You can use a interval in milliseconds by setting intervalMsOrCron
to any integer value or you can also use cron to specify more complex time-based excecution schedules. For example https://crontab.guru/ helps you to set up your proper cron configuration.
In order to provide cron functionality we used the cron npm package.
const ServiceWorker = require ("@tanglemesh/server-utilities").ServiceWorker;
class SomeExampleServiceWorker extends ServiceWorker {
async executionPrecondition () {
if (somethingNotOkay === true) {
return false; //do nothing in this iteration, because some preconditions are not okay
}
return true; //now execute executionHandler
}
async executionHanlder () {
return; // implement execution handler
}
}
const myServiceWorker1 = new SomeExampleServiceWorker (intervalMsOrCron = 1000 * 60, initialRun = false); // execute executionHandler every minute
const myServiceWorker2 = new SomeExampleServiceWorker (intervalMsOrCron = "0 0 0 * * *", initialRun = false); // execute executionHandler every night at 0:00
You can set the initialRun
to true, if you want to execute the service-worker directly after initialization of your service-worker.
You have three methods to stop
, pause
and continue
the processing of your service-worker.
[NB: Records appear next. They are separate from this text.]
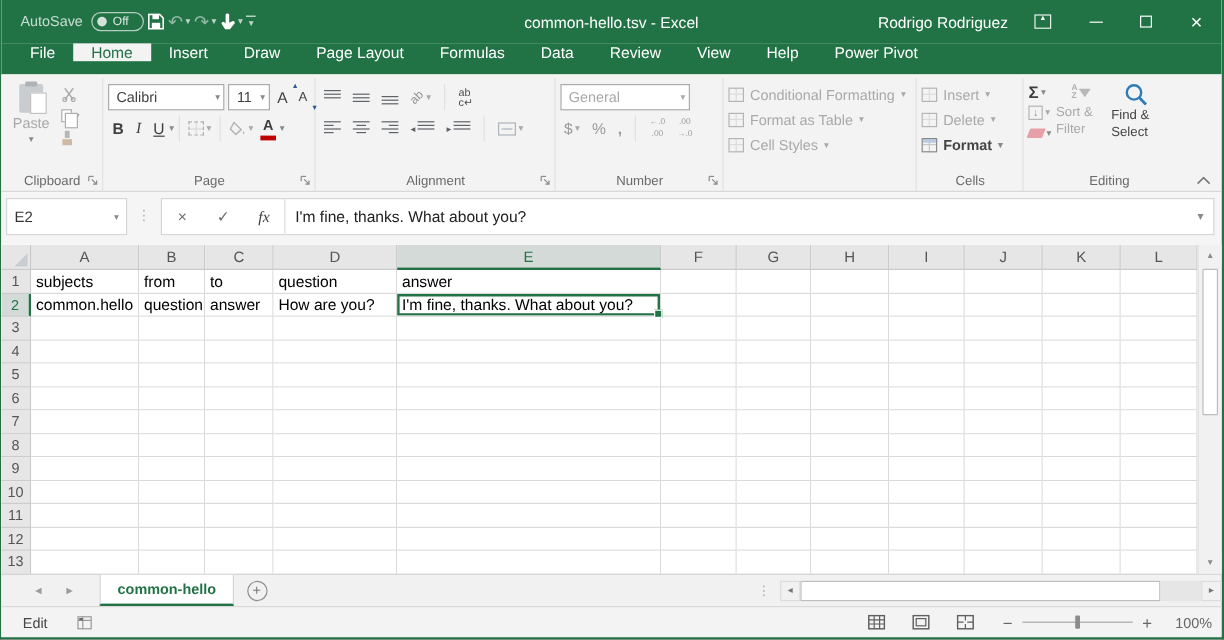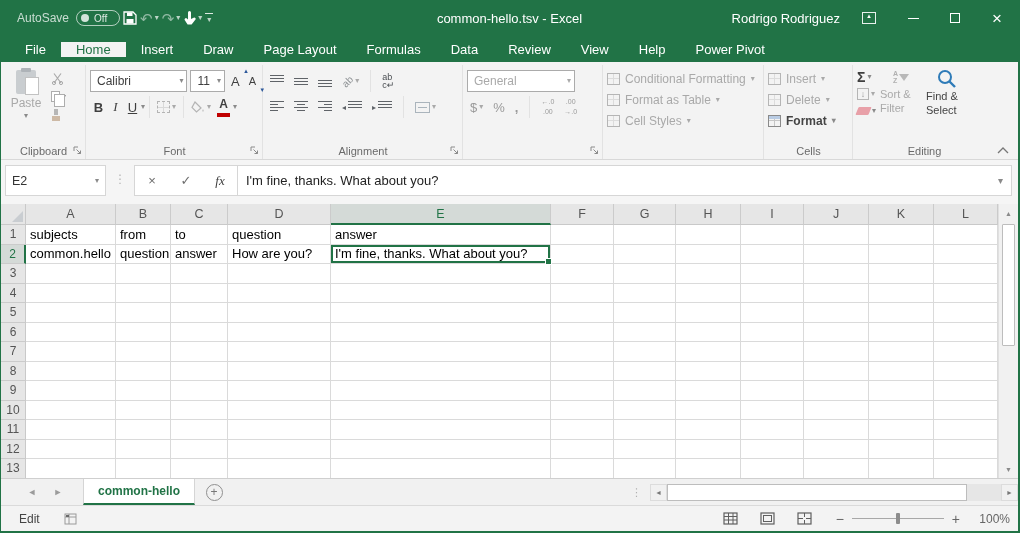--- a/index.html
+++ b/index.html
@@ -32,7 +32,7 @@
   .maxbox { width:10px; height:10px; border:1px solid #fff; display:block; }
   .closex { font-size:17px; line-height:1; }
   
-  .tabstrip { height:26px; background:var(--accent-green,#217346); display:flex; align-items:center; padding-left:9px; color:#fff; font-size:13px; }
+  .tabstrip { height:26px; background:var(--accent-green,#217346); display:flex; align-items:flex-start; padding-left:9px; color:#fff; font-size:13px; }
   .rtab { padding:0 15px; display:flex; align-items:center; }
   .rtab.active { background:#f3f3f3; color:var(--accent-green,#217346); }
   .ts-right { margin-left:auto; display:flex; align-items:center; gap:20px; padding-right:14px; }

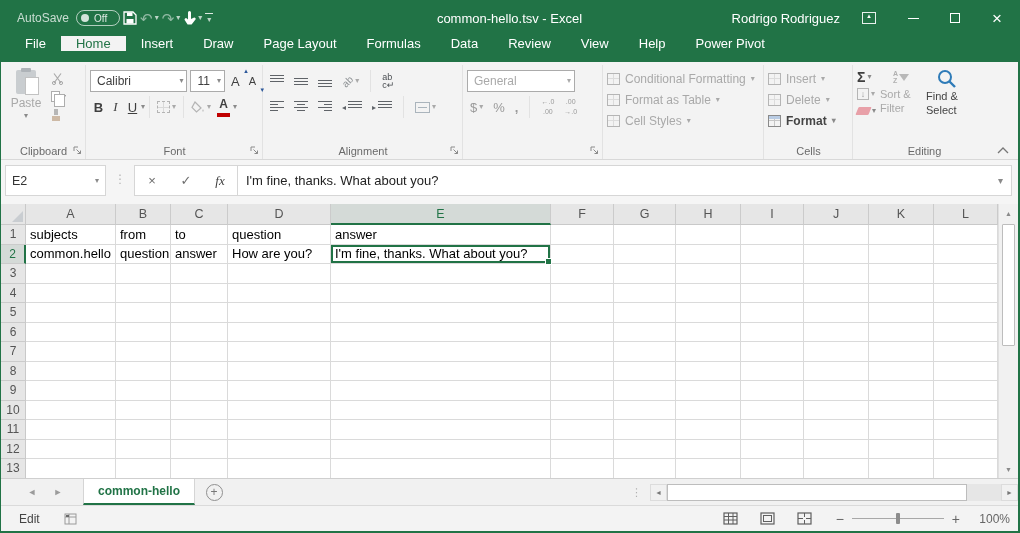--- a/index.html
+++ b/index.html
@@ -315,7 +315,7 @@
           </div>
         </div>
       </div>
-      <div class="rg-label">Font</div>
+      <div class="rg-label">Page</div>
       <svg class="launcher" width="9" height="9" viewBox="0 0 9 9">
           <path d="M1 1 h4 M1 1 v4" stroke="#8a8a8a" fill="none"></path>
           <path d="M3.5 3.5 L7.5 7.5 M7.5 4.5 v3 h-3" stroke="#8a8a8a" fill="none"></path>

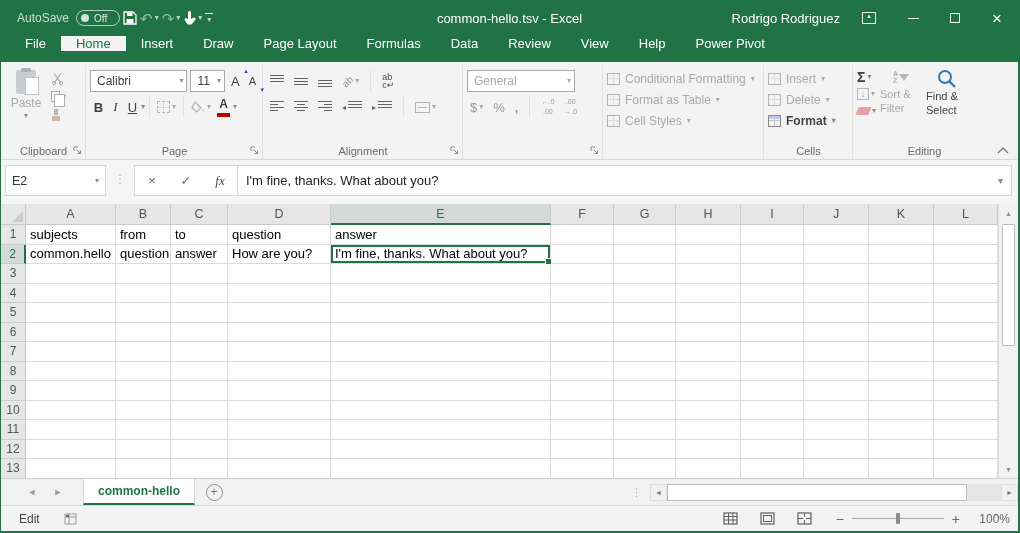--- a/index.html
+++ b/index.html
@@ -442,6 +442,7 @@
           </div>
         </div>
       </div>
+      <div class="rg-label">Number</div>
       <svg class="launcher" width="9" height="9" viewBox="0 0 9 9">
           <path d="M1 1 h4 M1 1 v4" stroke="#8a8a8a" fill="none"></path>
           <path d="M3.5 3.5 L7.5 7.5 M7.5 4.5 v3 h-3" stroke="#8a8a8a" fill="none"></path>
You can execute these methods from your service-worker itself or from outside using the service-worker object that you receive after constructing your service worker.
await myServiceWorker1.stop (); // completely stops the service-worker without any chance to resume
await myServiceWorker2.pause (); // pauses the execution of your handlers
setTimeout (async () => {
await myServiceWorker2.continue (); // continues to execute the handlers
});
Note: When using
pause
andcontinue
the interval stays the same. So regardless of using cron or interval on construction the timeout stays the same. So by calling pause the interval stays the same but only ignores your handler. By continuing the original interval still runs and the execution will begin whenever the original interval is reached.